III.7 Que de igual forma, no resulta razonable el fundamento de que el amparo no es sustitutivo de otros recursos, por existir un recurso incidental de inconstitucionalidad, pues en éste no se atenderán los vicios procesales que denuncia el recurrente y que han sido reconocidos expresamente por la resolución dictada por el Tribunal recurrido, sino que allí sólo se analizará conforme a la naturaleza del recurso la inconstitucionalidad o constitucionalidad de los artículos impugnados por el recurrente, por lo que de manera alguna en el trámite que le corresponda se podrán denunciar y menos determinar vicios de procedimiento y, por lo mismo, no se podrá anular obrados.

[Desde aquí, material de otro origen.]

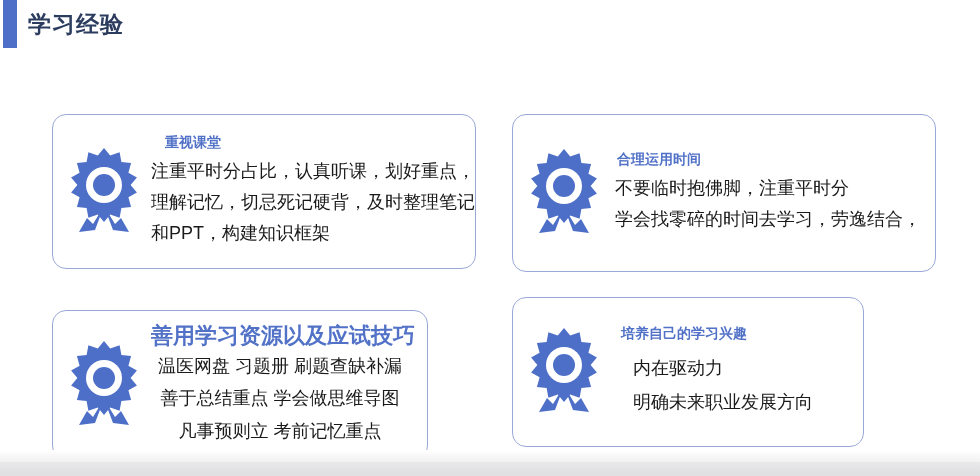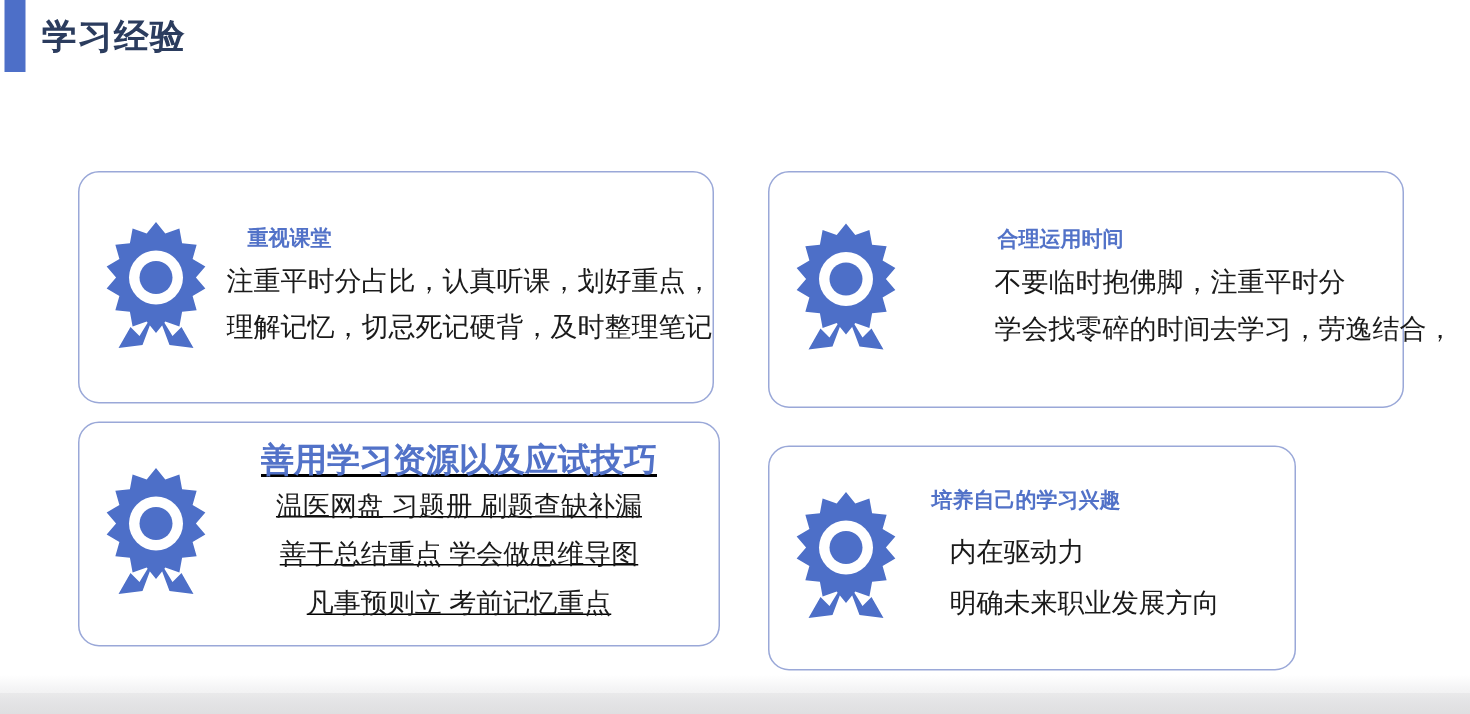"合理运用时间" .card.c2 { gap: 48px -> none }
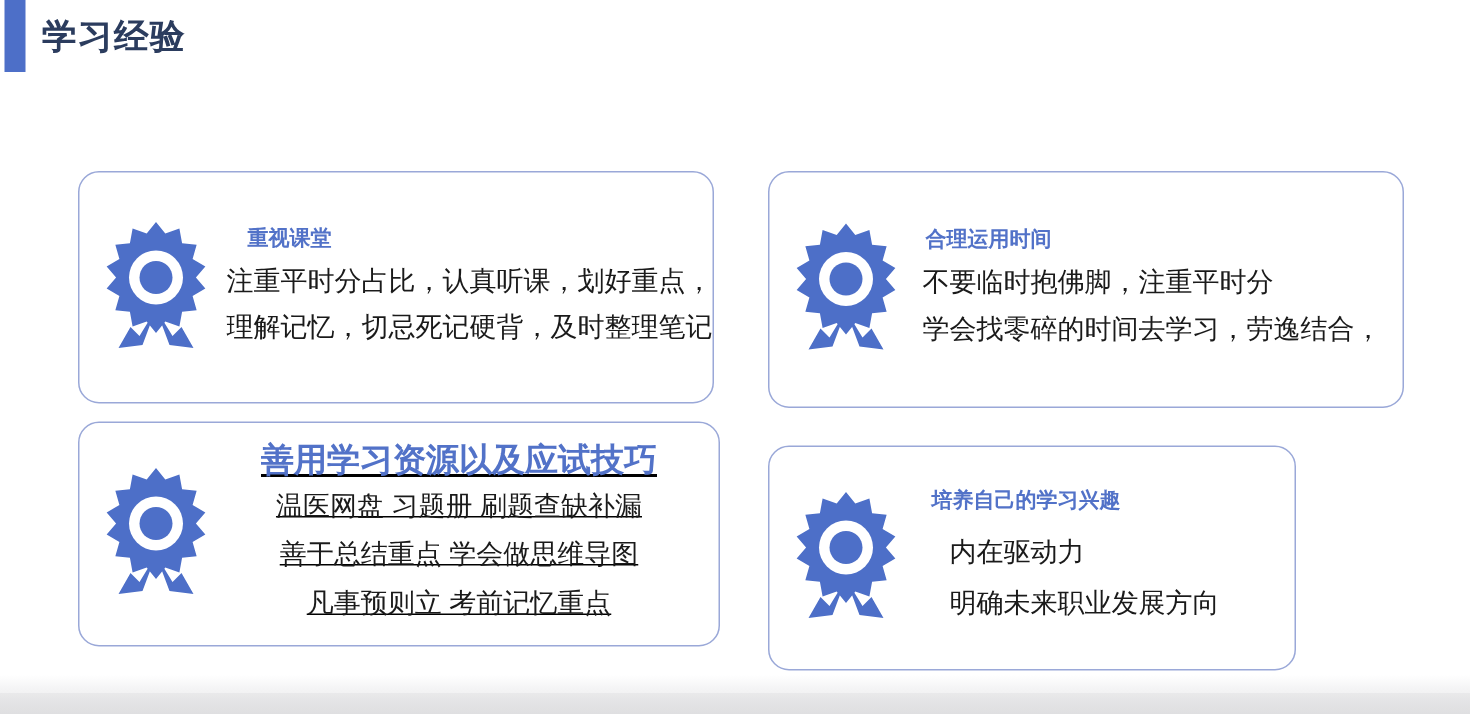"和PPT，构建知识框架" div.card-line { html: none -> <div>和PPT，构建知识框架</div> }
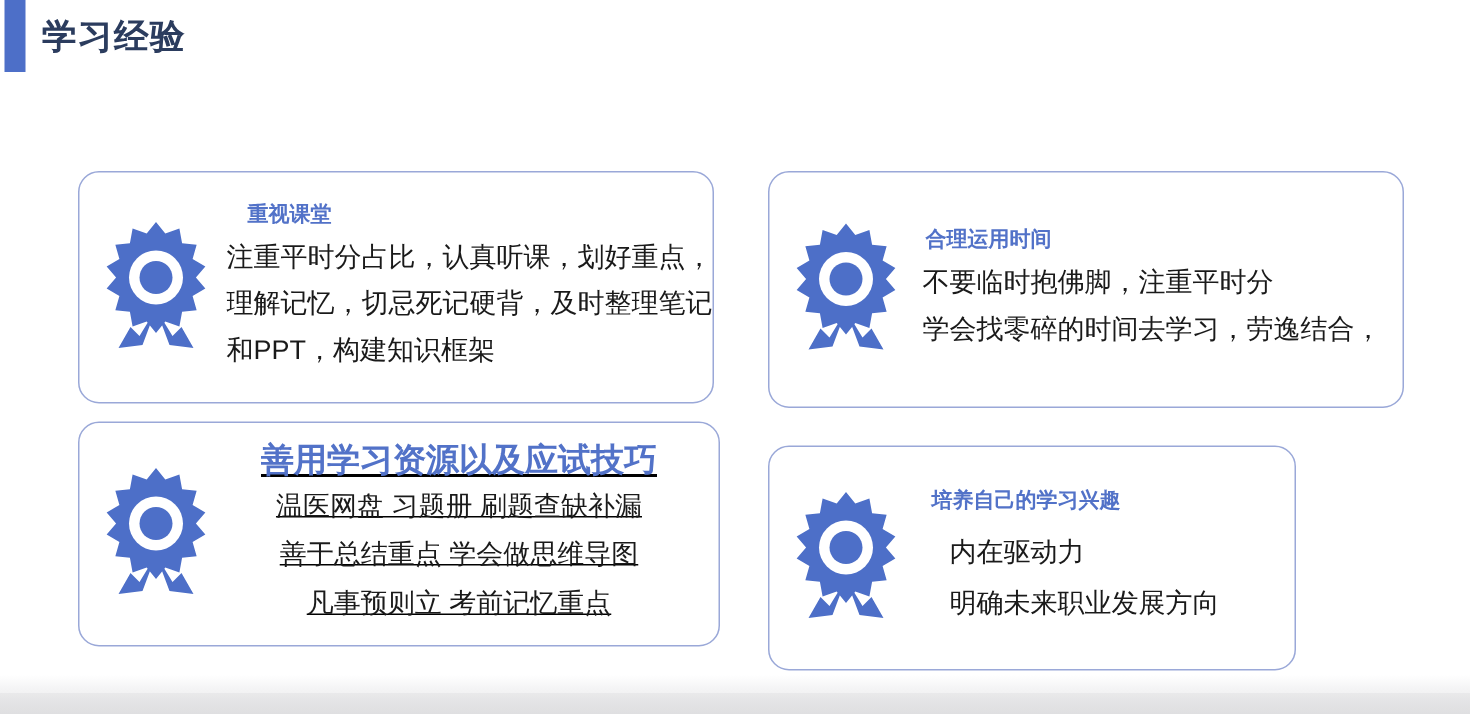"善用学习资源以及应试技巧" .card.c3 { text-decoration: underline -> none; top: 281px -> 310px; width: 428px -> 376px }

Que, en consecuencia el Tribunal del Recurso, al haber declarado improcedente el amparo no ha dado correcta aplicación al art. 19 CPE.


POR TANTO

El Tribunal Constitucional, en virtud de la jurisdicción y competencia que le confieren los arts. 19-IV y 120.7ª CPE y los arts. 7-8ª y 102-V LTC en revisión REVOCA la Resolución 213/2003 de 19 de mayo de 2003, cursante de fs. 60 a 61, pronunciada por la Sala Civil Tercera de la Corte Superior del Distrito Judicial de La Paz y declara PROCEDENTE el Recurso, disponiendo:

1º Que el Tribunal de Justicia Penal Militar, dicte una nueva resolución debidamente motivada y congruente anulando obrados.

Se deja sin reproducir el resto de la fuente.